がん病棟のピーターラビット
中島梓/著
ポプラ文庫



を、読んで、思ったこと。




『街を歩くと、健康な人間が怖い。』


文中にあった、この気持ちわかります…。

ズンズン街中を、素早く、突っ切るように、前に前に歩く人々。



『健康な人が怖い』という感覚を、きっと、経験したことがないのだろう…。

自分に今ある、かけがえのない健康が、さぞ当たり前かのように、感じることもなく、生きてるのだろう。



なーんて、感じてしまったり…。



車椅子の視線からは、足の動きがよく見えるんですよね。

ほんと、スピード社会だなって。



高齢者のゆっくりした歩調を、「邪魔だなぁ~」とか、

ノロノロした車を、「はよ走れよ~」と、せっついたり、


そういう感覚って、誰もが抱いた経験ってあるのかも?



だけど、『健康な人が怖い』という気持ちを経験すると、しみじみと、弱い立場の人の気持ちが、わかるんですよね~。

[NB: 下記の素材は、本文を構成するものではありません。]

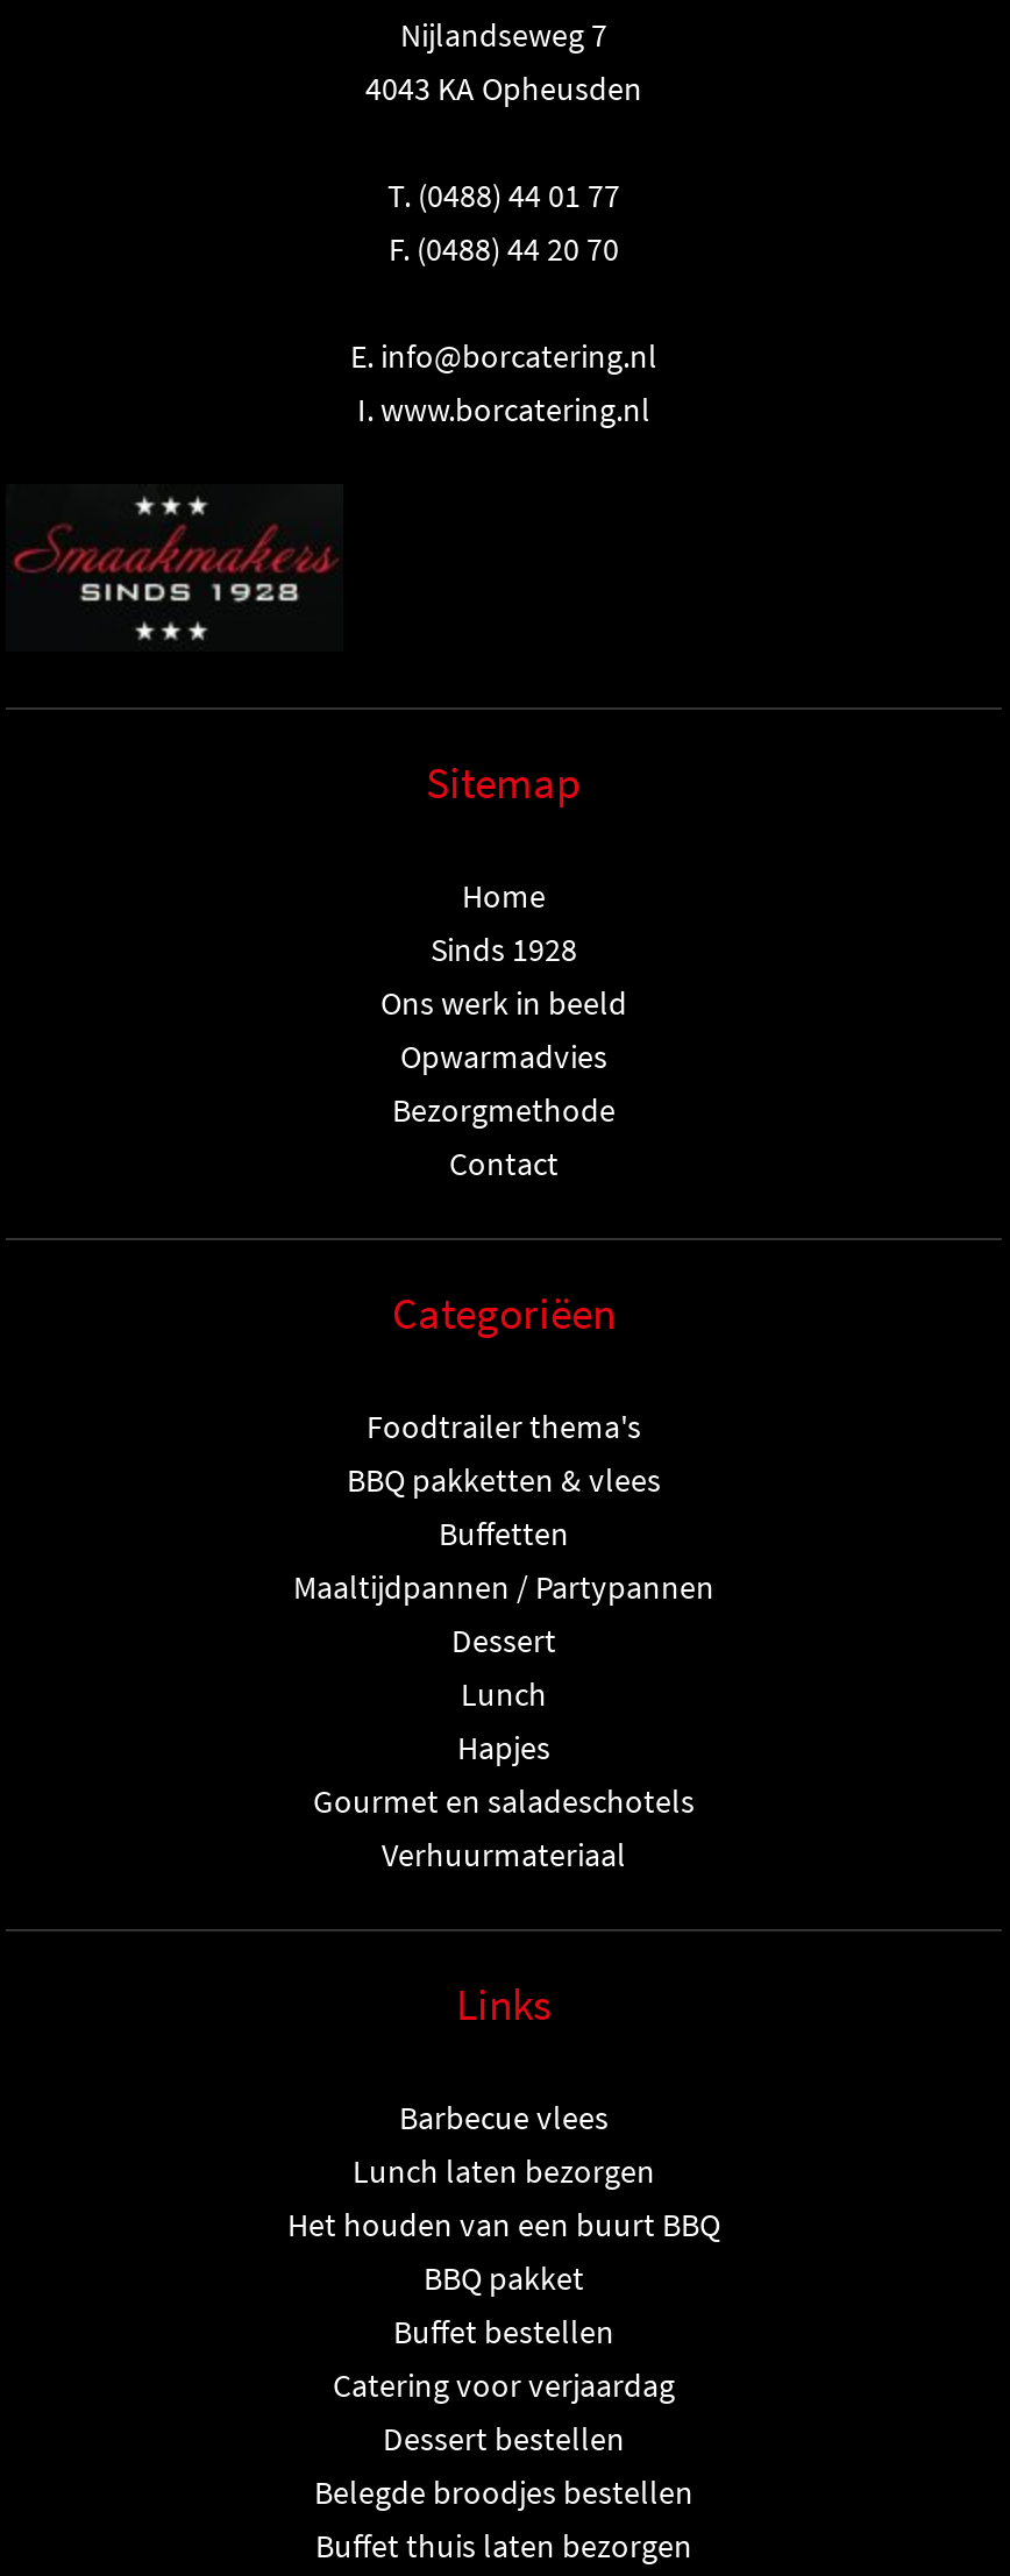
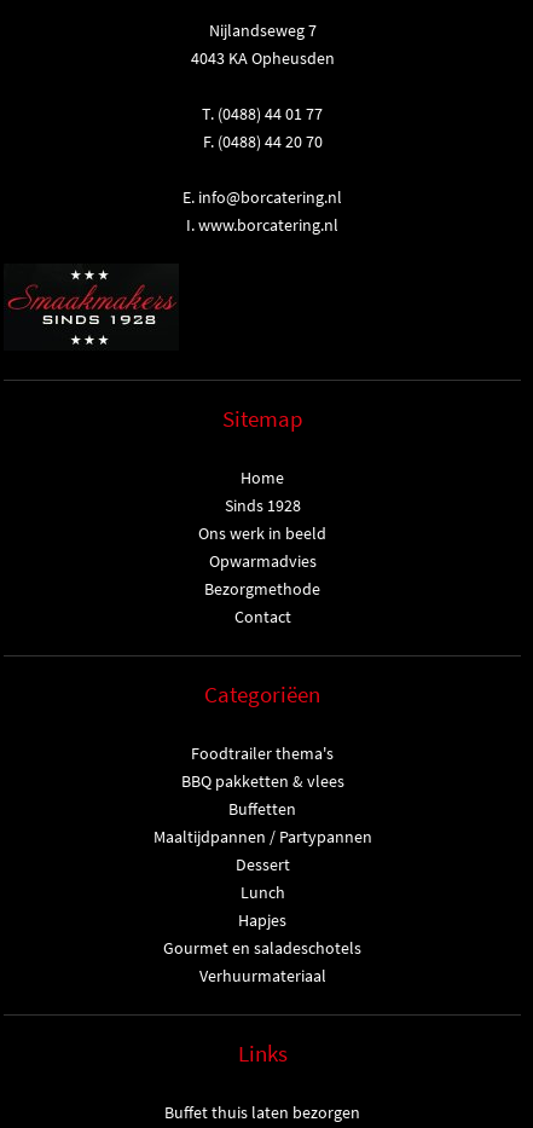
[287,2097,720,2514] Barbecue vlees | Lunch laten bezorgen | Het houden van een buurt BBQ | BBQ pakket | Buffet bestellen | Catering voor verjaardag | Dessert bestellen | Belegde broodjes bestellen -> none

逆に、中島梓さんは、寝たきり生活の弟さんと暮らしておられたみたいで、

病気は特別扱いしてもらえて、いいなぁ~。

的なやっかみも、幼少期に抱いていらっしゃったみたいですが、



ご自分の病気の経験で、病気の辛さを、痛感されたそうです。



自分がいかに生きるか?

意識なく、または寝たきり生活で、

文章を書けない中、生きてるというのだろうか?



『自分が生きるということ』について、深く考えることは、

自らの闘病体験のみではなく、
寝たきり生活の弟さんを、身近に見てきたからかな?と、感じました。



死は誰もが訪れる宿命。

生きてる今も、死を意識して、死んでゆく瀬戸際も、生をあきらめない。



メメント・モリー
死を忘れるな

という言葉が、心にズシンと、残りました。